Mr. Tenney will be entitled to participate in all employee benefit programs established by the Company that are applicable to management personnel. In addition, upon termination without “Cause” (other than by reason of death or disability) or resignation for “Good Reason,” Mr. Tenney will receive the following severance payments: (i) his base salary through the date of termination, including unused vacation time and unreimbursed expenses, (ii) a lump sum severance payment equal to 12 months’ salary and (iii) an amount equal to the cost of 12 months' medical insurance premiums at a monthly amount equal to the amount of COBRA coverage in effect as of the termination date, plus a tax gross-up with respect to such premiums; provided that if Mr. Tenney’s employment is terminated within 90 days following a “Change in Control,” Mr. Tenney is entitled to (i) his base salary through the date of termination, including unused vacation time and unreimbursed expenses, (ii) a lump sum severance payment equal to 18 months’ salary, (iii) 100% of any incentive cash and/or stock bonus opportunity for the current year and (iv) an amount equal to the cost of 18 months' medical insurance premiums at a monthly amount equal to the amount of COBRA coverage in effect as of the termination date, plus a tax gross-up with respect to such premiums. The Employment Agreement contains a covenant not to compete with the Company or solicit the Company's employees, customers or suppliers for a period of 1 year after the date of termination.

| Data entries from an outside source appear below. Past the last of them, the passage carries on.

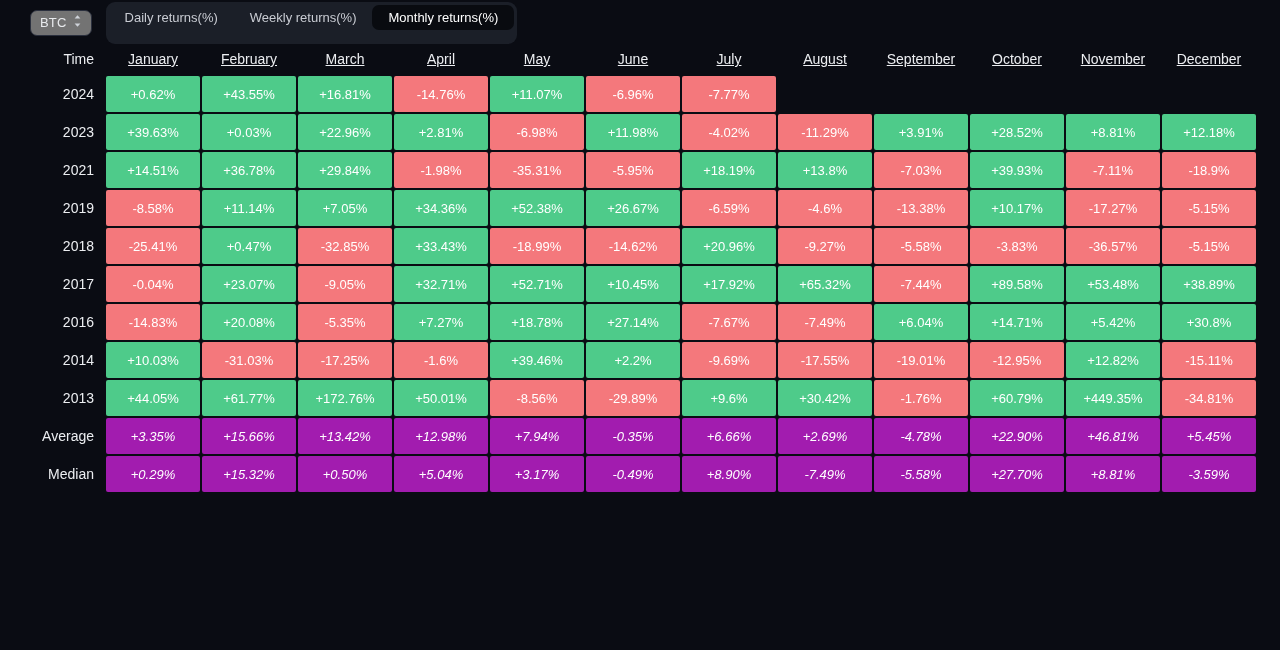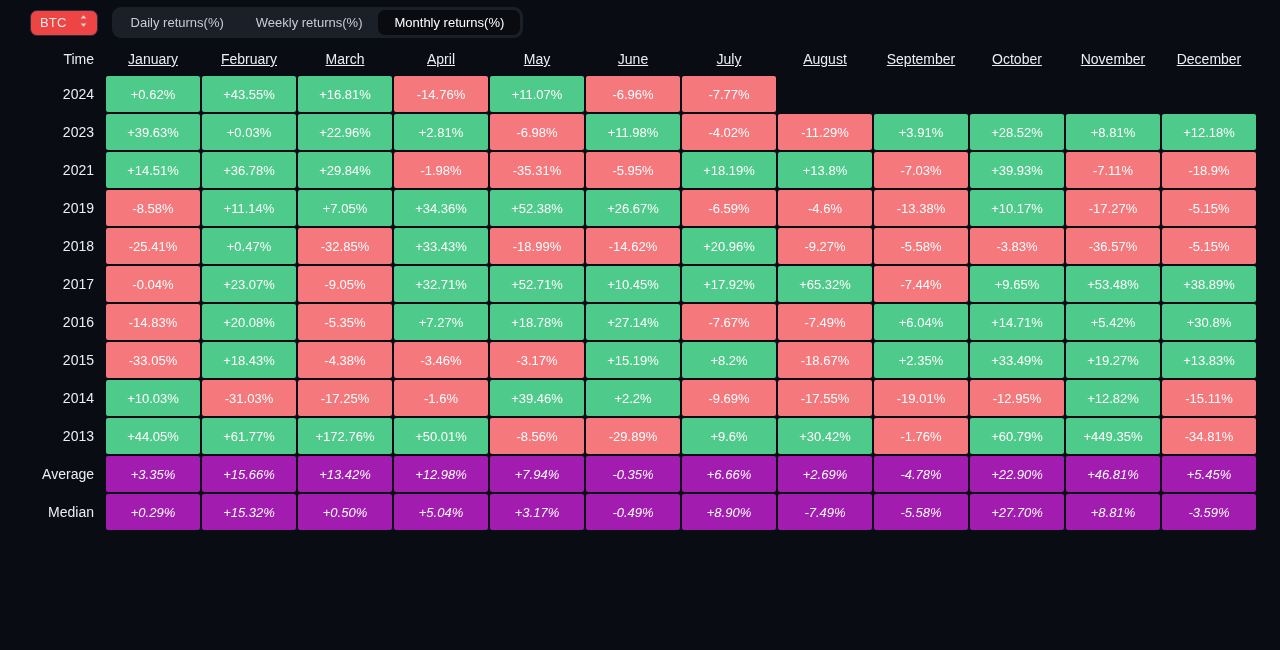"BTC" .symbol-select { background: #ef4444 -> #737373; gap: 12px -> 6px }
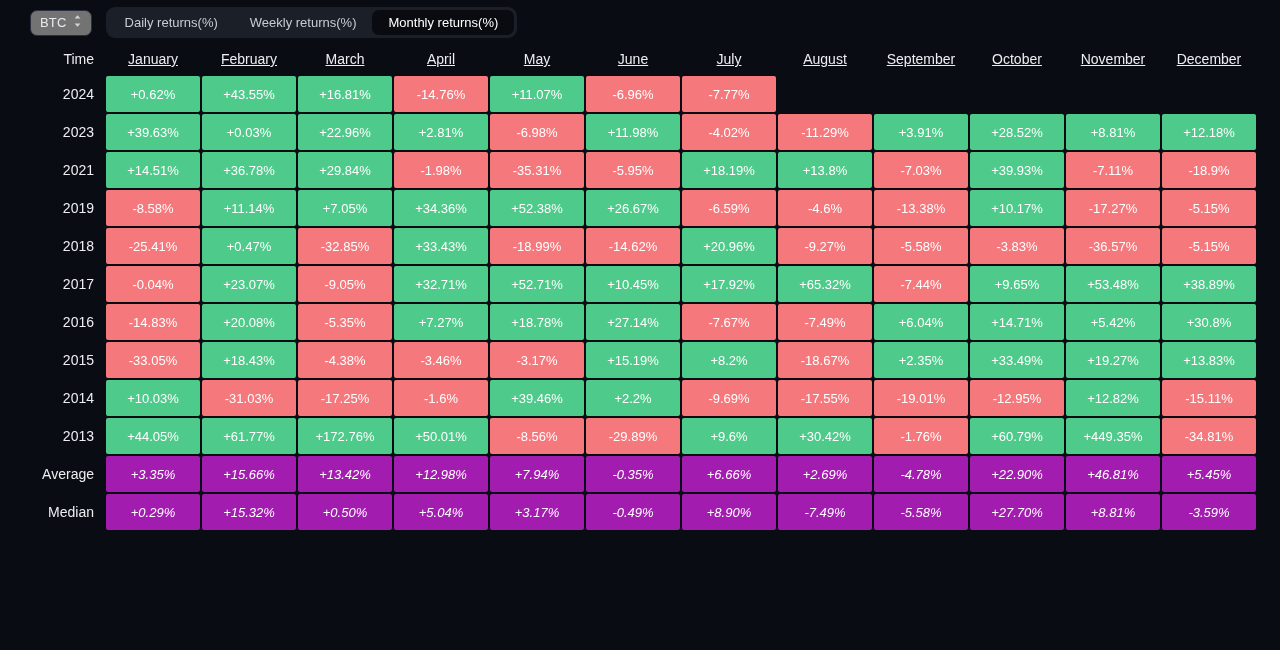"Daily returns(%)" .tabs { height: 31px -> 42px }
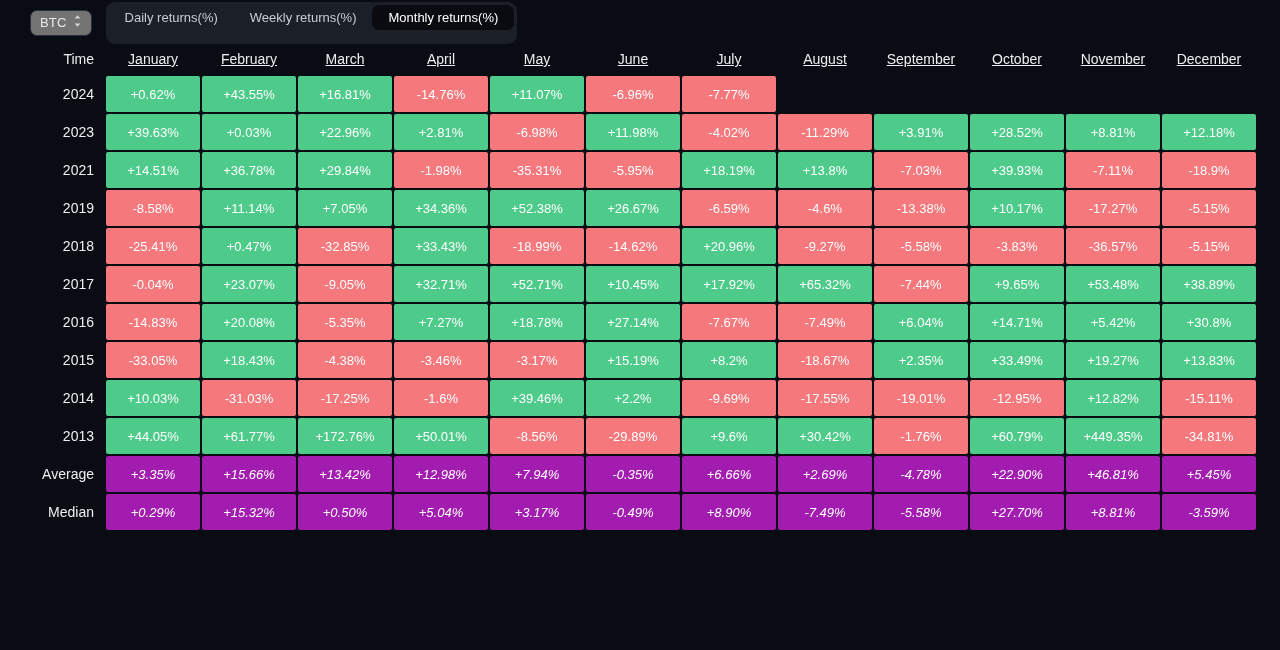"+9.65%" td.cell { text: +9.65% -> +89.58% }
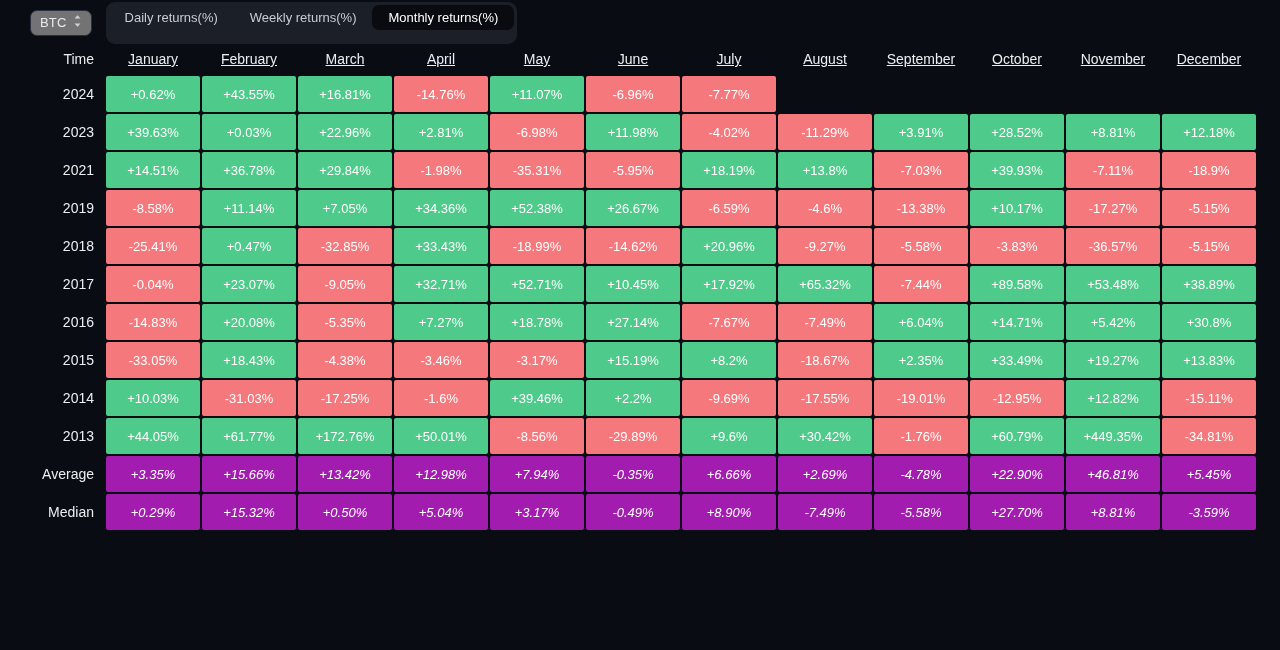"2015" tr { html: <tr> <td>2015</td> <td>-33.05%</td> <td>+18.43%</td> <td>-4.38%</td> <td>-3.46%</td> <td>-3.17%</td> <td>+15.19%</td> <td>+8.2%</td> <td>-18.67%</td> <td>+2.35%</td> <td>+33.49%</td> <td>+19.27%</td> <td>+13.83%</td> </tr> -> none }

Other than pursuant to the Merger Agreement and Employment Agreement, there are no arrangements or understandings between Mr. Tenney and any other persons pursuant to which Mr. Tenney was named as an officer. There are also no family relationships between Mr. Tenney and any director, executive officer or person nominated to become a director or executive officer of the Company.
The foregoing summary of the Employment Agreement is qualified in its entirety by reference to the text of the Employment Agreement, a copy of which will be attached as an exhibit to the Company's Quarterly Report on Form 10-Q for the fiscal quarter ended March 31, 2021.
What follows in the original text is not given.